Je te dis ça pour les futurs install  :Wink: 

[edit] double grilled   :Laughing: 

----------

## Viiince

Oui je sais ça sireyessire, mais en fait je comptais installer windows sur un disque en slave, mais apparemment y veut pas en entendre parler. Alors maintenant je vais l'installer sur le master, et vu que ma Gentoo est déja installé, ben j'ai pas trop le choix  :Surprised: 

----------

## bassman_fr

hé hé 3 réponses pour le prix d'une, mais c moi le prems   :Very Happy: 

----------

## Intruder

 *Viiince wrote:*   

>  ... mais en fait je comptais installer windows sur un disque en slave, mais apparemment y veut pas en entendre parler ... 

 

Si si il y a moyen   :Very Happy:   Je l'ai déjà fait, faut juste un peu chipotre avec lilo et le chargeur de win. Si tu veux plus d'info tu fais signe   :Laughing: 

----------

## Viiince

Ben windows me dit que le type de partition est incompatible quand je sélectionne de l'espace libre, et ce sur mon seagate et mon maxtor, quand ils sont en slave.
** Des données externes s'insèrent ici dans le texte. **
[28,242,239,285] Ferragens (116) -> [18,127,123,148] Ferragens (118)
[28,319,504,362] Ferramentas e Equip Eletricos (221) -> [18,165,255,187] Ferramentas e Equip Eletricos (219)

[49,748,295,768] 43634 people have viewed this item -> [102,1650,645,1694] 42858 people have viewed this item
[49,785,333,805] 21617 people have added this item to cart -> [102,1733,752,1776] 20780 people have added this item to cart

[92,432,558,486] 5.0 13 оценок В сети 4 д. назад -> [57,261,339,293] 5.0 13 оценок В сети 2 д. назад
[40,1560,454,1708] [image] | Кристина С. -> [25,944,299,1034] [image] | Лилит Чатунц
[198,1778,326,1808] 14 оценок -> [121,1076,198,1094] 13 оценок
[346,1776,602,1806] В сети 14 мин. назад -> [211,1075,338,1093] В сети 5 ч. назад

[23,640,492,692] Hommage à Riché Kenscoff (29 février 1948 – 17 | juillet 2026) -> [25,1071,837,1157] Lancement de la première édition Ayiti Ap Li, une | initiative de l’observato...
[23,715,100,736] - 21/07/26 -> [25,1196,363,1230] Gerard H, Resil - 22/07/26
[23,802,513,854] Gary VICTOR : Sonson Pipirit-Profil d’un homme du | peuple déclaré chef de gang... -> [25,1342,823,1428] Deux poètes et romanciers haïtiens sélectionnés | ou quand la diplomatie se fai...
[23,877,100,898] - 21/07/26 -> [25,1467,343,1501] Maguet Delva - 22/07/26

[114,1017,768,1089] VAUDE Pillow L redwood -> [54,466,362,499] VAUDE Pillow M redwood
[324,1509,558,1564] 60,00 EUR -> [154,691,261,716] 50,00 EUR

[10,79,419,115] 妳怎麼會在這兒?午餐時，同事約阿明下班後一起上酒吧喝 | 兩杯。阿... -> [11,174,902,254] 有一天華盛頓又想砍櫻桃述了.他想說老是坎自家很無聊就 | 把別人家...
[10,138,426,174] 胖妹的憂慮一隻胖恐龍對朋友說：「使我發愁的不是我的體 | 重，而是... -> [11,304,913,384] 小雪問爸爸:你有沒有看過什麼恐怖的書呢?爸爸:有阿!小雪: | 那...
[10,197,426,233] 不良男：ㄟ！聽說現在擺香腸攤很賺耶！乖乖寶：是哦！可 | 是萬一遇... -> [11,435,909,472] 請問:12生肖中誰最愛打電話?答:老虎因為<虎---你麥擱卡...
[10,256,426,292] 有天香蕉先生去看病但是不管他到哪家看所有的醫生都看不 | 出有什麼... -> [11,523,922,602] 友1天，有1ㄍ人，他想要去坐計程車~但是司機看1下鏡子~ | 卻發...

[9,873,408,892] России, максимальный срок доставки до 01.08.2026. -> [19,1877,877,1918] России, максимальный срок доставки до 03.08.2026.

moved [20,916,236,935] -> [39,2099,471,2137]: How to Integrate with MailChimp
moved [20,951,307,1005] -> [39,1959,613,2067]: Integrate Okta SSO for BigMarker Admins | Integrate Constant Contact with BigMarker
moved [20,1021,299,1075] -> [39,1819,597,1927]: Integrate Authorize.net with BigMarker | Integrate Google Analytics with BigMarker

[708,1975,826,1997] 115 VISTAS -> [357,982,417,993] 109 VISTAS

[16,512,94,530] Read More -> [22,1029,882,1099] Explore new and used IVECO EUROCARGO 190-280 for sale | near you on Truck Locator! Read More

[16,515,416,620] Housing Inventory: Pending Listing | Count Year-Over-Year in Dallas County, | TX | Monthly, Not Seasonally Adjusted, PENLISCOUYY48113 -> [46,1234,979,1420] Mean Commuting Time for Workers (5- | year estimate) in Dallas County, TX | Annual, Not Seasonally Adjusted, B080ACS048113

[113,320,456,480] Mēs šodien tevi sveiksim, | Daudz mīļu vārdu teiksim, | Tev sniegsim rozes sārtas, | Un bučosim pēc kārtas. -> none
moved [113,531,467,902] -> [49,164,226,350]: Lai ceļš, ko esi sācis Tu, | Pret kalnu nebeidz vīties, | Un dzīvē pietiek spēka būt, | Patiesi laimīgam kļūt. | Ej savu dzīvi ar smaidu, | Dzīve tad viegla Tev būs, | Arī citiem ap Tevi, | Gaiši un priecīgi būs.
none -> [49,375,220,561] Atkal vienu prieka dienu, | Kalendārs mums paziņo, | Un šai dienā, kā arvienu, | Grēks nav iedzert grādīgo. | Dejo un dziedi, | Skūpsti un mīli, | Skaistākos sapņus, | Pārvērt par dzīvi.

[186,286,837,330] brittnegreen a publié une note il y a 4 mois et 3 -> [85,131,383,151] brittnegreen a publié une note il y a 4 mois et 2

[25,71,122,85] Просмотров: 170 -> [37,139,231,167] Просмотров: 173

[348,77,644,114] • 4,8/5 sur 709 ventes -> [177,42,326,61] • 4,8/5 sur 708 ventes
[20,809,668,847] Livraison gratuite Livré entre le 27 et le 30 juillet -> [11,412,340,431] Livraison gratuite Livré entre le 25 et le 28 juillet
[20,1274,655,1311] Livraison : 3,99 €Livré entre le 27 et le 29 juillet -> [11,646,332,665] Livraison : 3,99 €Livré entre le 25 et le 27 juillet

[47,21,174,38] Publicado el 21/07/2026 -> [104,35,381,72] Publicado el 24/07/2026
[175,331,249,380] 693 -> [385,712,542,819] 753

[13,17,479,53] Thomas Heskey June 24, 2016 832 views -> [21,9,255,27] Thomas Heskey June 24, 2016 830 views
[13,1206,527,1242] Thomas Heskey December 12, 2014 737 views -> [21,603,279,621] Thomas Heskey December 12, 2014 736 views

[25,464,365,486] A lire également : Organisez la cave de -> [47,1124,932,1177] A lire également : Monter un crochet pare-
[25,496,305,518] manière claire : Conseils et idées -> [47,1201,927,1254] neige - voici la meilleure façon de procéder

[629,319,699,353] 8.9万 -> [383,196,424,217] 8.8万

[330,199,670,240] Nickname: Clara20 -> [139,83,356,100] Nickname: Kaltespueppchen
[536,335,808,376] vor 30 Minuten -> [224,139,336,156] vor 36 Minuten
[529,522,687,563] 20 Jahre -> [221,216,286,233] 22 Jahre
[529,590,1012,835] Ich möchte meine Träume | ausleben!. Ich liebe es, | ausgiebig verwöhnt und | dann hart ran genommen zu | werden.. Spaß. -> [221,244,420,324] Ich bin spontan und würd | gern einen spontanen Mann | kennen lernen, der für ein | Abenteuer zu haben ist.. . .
Alors je vais voir si c'est pareil sur le maxtor en master

----------

## Gentoo_Lover

tu pe également pour prochain formatage windows préparer une disquette de boot lilo et le tour est joué ensuite tu pourra toujours booter sous ta gentoo sans pbs!

----------

## lemouf

ou si tu veut pas que wiwin te flingue tout tu debranche le disque maitre du controleur primaire et tu y met temporairement celui qui va recevoir wiwin. apres tu remet gentoo en maitre puiw wiwin en esclave comme ça il y touche pas a ta mbr. puis tu redebranche dans 3 semaine quand ton wiwin sera flingué   :Laughing: 

----------

## Gentoo_Lover

 *lemouf wrote:*   

> ou si tu veut pas que wiwin te flingue tout tu debranche le disque maitre du controleur primaire et tu y met temporairement celui qui va recevoir wiwin. apres tu remet gentoo en maitre puiw wiwin en esclave comme ça il y touche pas a ta mbr. puis tu redebranche dans 3 semaine quand ton wiwin sera flingué  

 

pas mal   :Surprised:  ....

 :Wink: 

----------